Cartographical charts and maps, despite being mechanisms that can be perceived from different perspectives, were fundamental to the historical development of imperial systems and have historically enabled unequal encounters with others. The development of cultural cartographies requires the notion of a shifting pivot, an understanding of the complexity of cultures and the forces that impact how they are
constructed and perceived. What concerns are implicit in the efforts to preserve and acknowledge specific cultures through their tangible and intangible heritage? How can the omission of voices historically neglected be redressed? How can the politics implicit in attempts to represent heritage be made apparent?

Prof. Françoise Vergès (Professor, Goldsmiths, University of London, France)

Françoise Vergès is currently Consulting Professor at the Centre for Cultural Studies, Goldsmiths, University of London, UK, Research Associate at Le Collège d’études mondiales, Paris, France, and President of Le Comité pour la mémoire et l’histoire de l’esclavage (France). Vergès has written on the vernacular practices of memory, slavery and the economy of predation, European colonialism, colonial and postcolonial psychiatry, Frantz Fanon, Aimé Césaire, postcolonial museography, and the routes of migration and processes of creolisation in the Indian Ocean. She has worked with filmmakers and artists including, Isaac Julien, Yinka Shonibare and Arnaud Ngatcha. She was a project advisor for Documenta 11, Kassel, Germany, in 2002, and contributed to the 3rd edition of La Triennale in Paris in 2012. She curated two exhibitions in 2012 at Bétonsalon, Paris. Between 2003 and 2010, Vergès was Head of the scientific and cultural development programme for La Maison des Civilisations et de l’Unité Réunionnaise (MCUR), Saint-Paul, France, for which she developed the notion of ‘Museum without Objects’. Her most recent publication was ‘Lives That Matter’ (Intense Proximity, La Triennale Catalogue, 2012) and L’Homme prédateur: Ce que nous enseigne l’esclavage sur notre temps (Bibliothèque Idées, Paris, 2011).

Khaldun Bshara (Director, RIWAQ Centre, Palestine)

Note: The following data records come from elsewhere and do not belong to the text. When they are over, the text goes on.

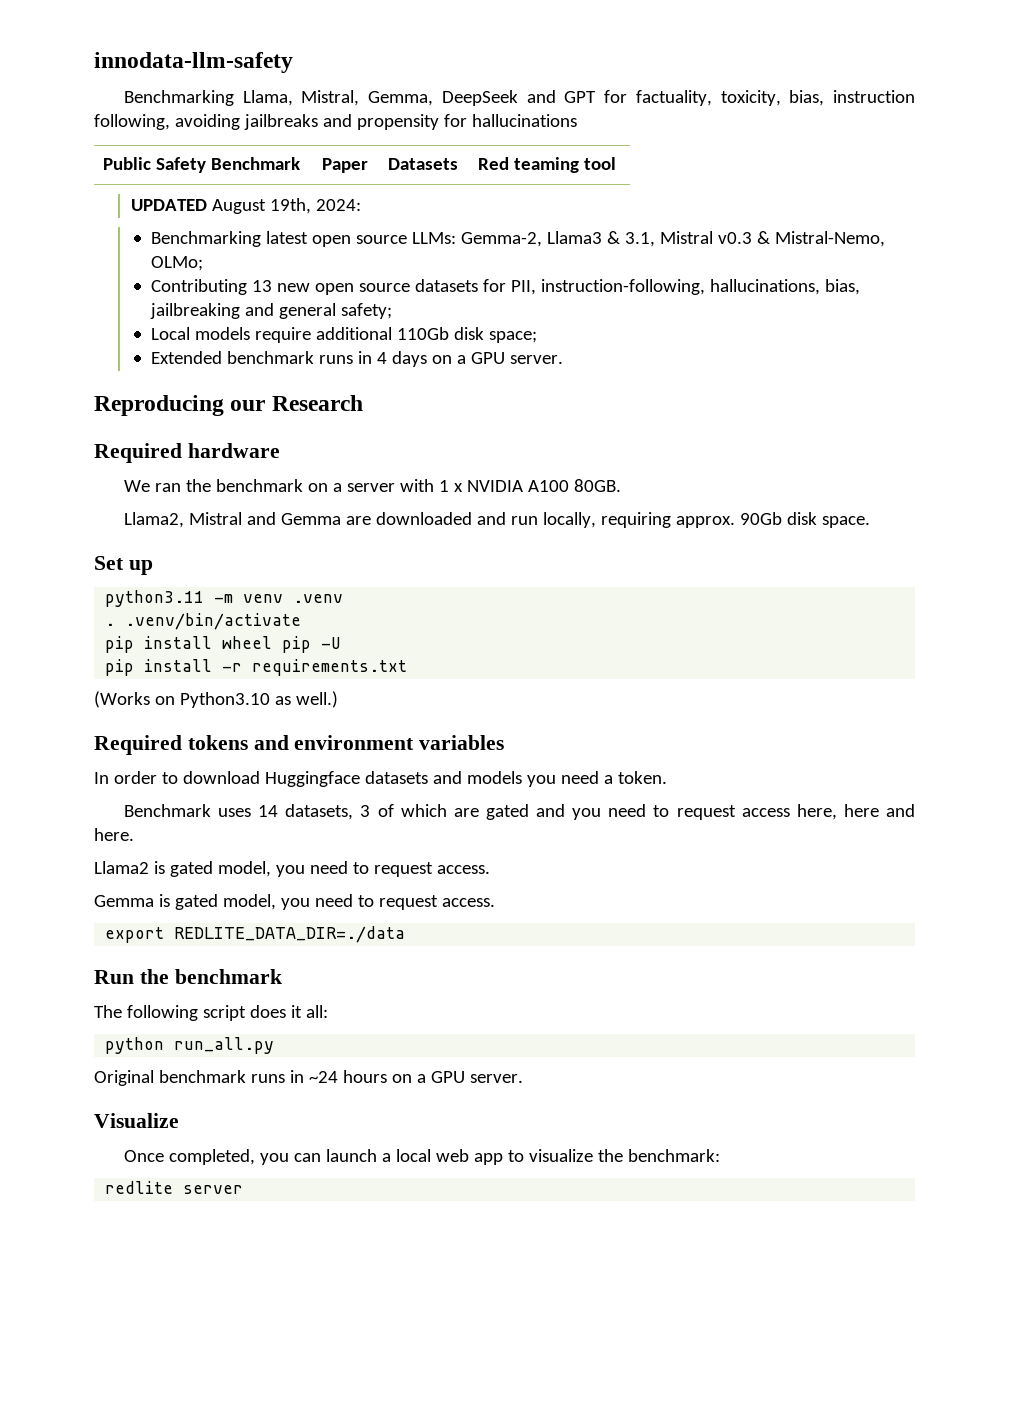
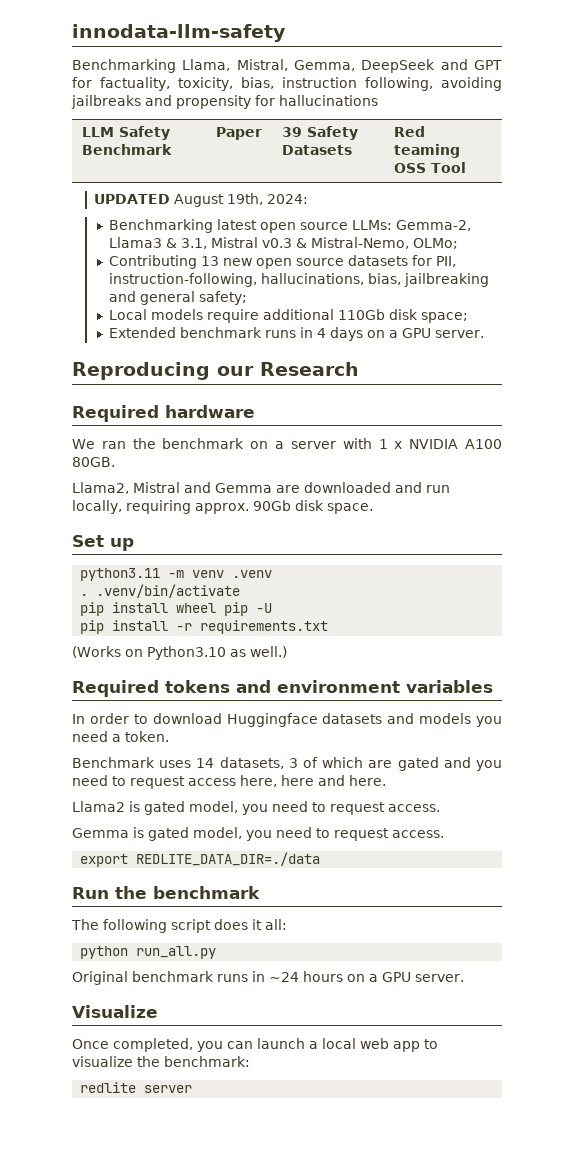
- Public Safety Benchmark | Paper | Datasets | Red teaming tool
+ LLM Safety Benchmark | Paper | 39 Safety Datasets | Red teaming OSS Tool

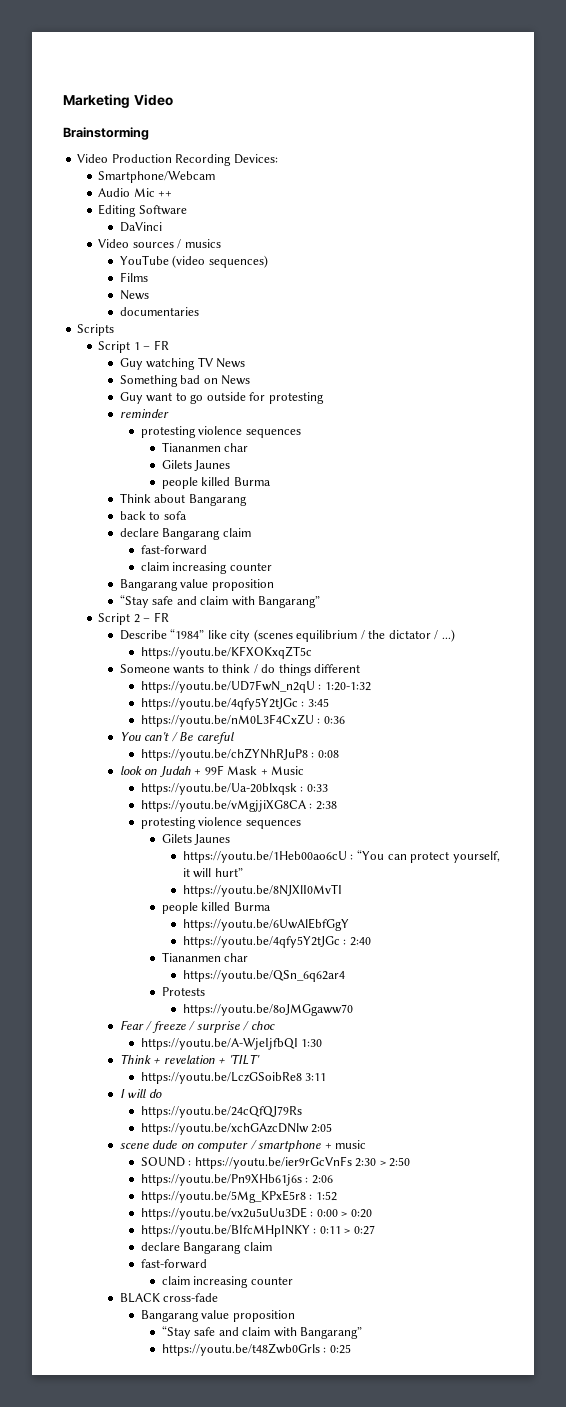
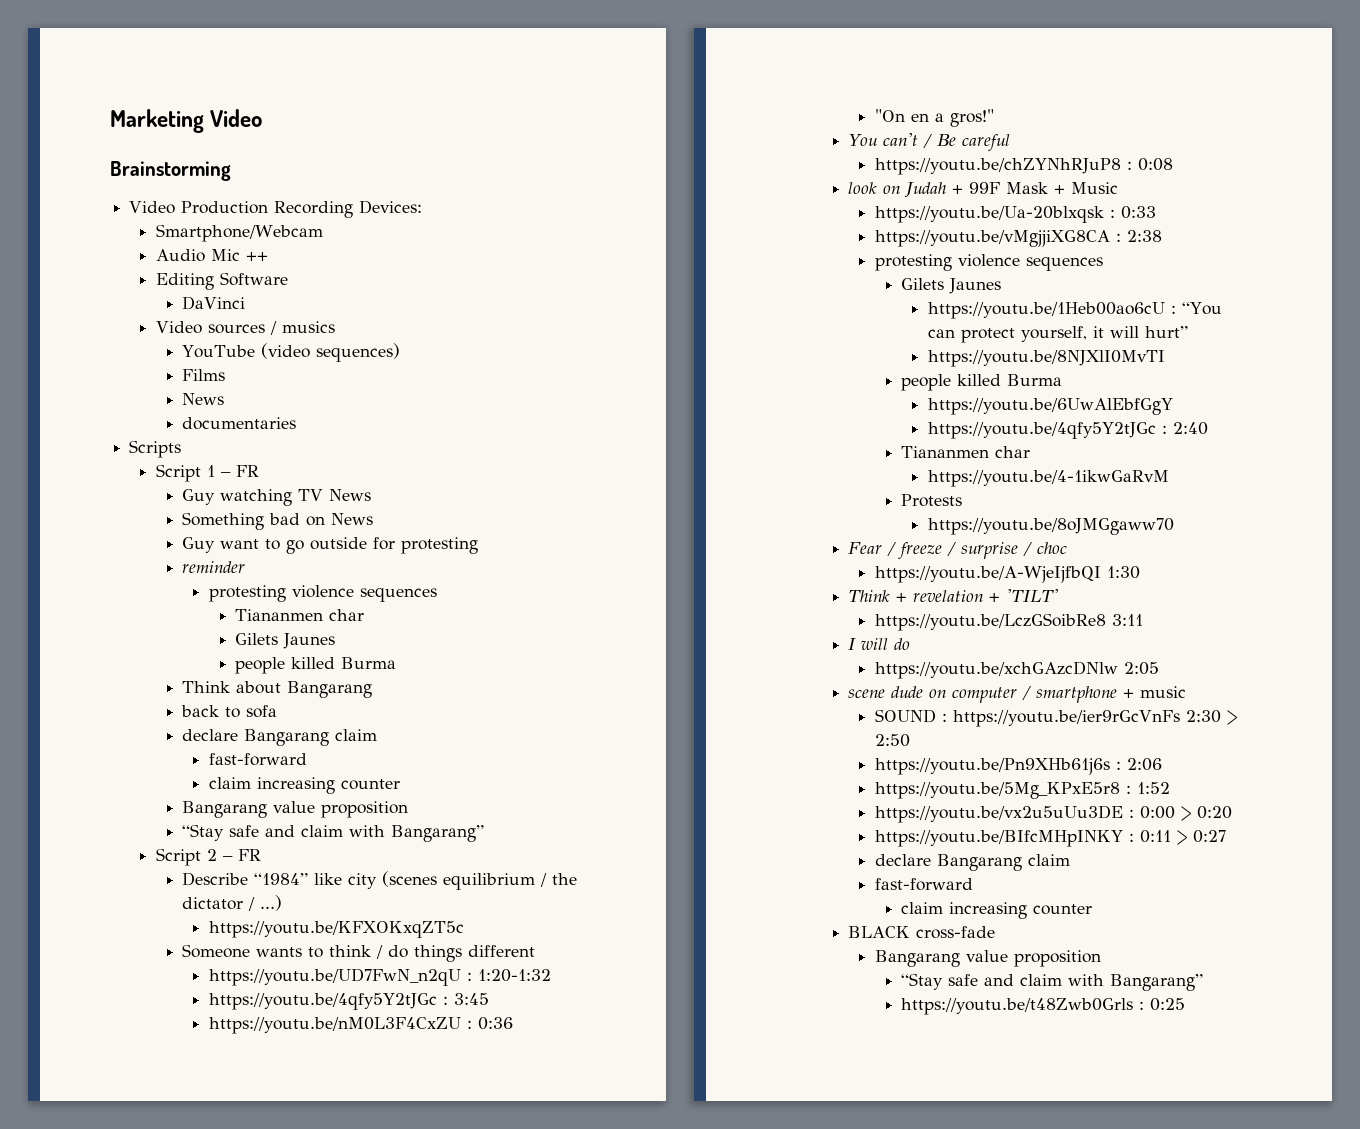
+ "On en a gros!"
- https://youtu.be/QSn_6q62ar4
+ https://youtu.be/4-1ikwGaRvM
- https://youtu.be/24cQfQJ79Rs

Khaldun Bshara is a conservation architect and anthropologist. He earned his bachelor’s degree in Architectural Engineering from Birzeit University, Ramallah, Palestine (1996), and his master’s degree in Conservation of Historic Towns and Buildings from the Catholic University of Leuven, Belgium (2000). He has doctoral (2012) and master’s degrees (2009) in anthropology from the University of California, Irvine, USA. He is currently the Co-Director of RIWAQ Centre, Ramallah, where he has been working since 1994. Bshara is Editor of Riwaq’s Monograph Series on the Architectural History of Palestine (2010-present), and the author and co-author of a number of books and articles published by RIWAQ including Tashgheel: Riwaq’s Job Creation through Conservation 2001-2011 (2011), Riwaq’s Guidelines for Restoration and Maintenance of Historic Buildings in Palestine (2005), and Ramallah, History and Architecture (2002).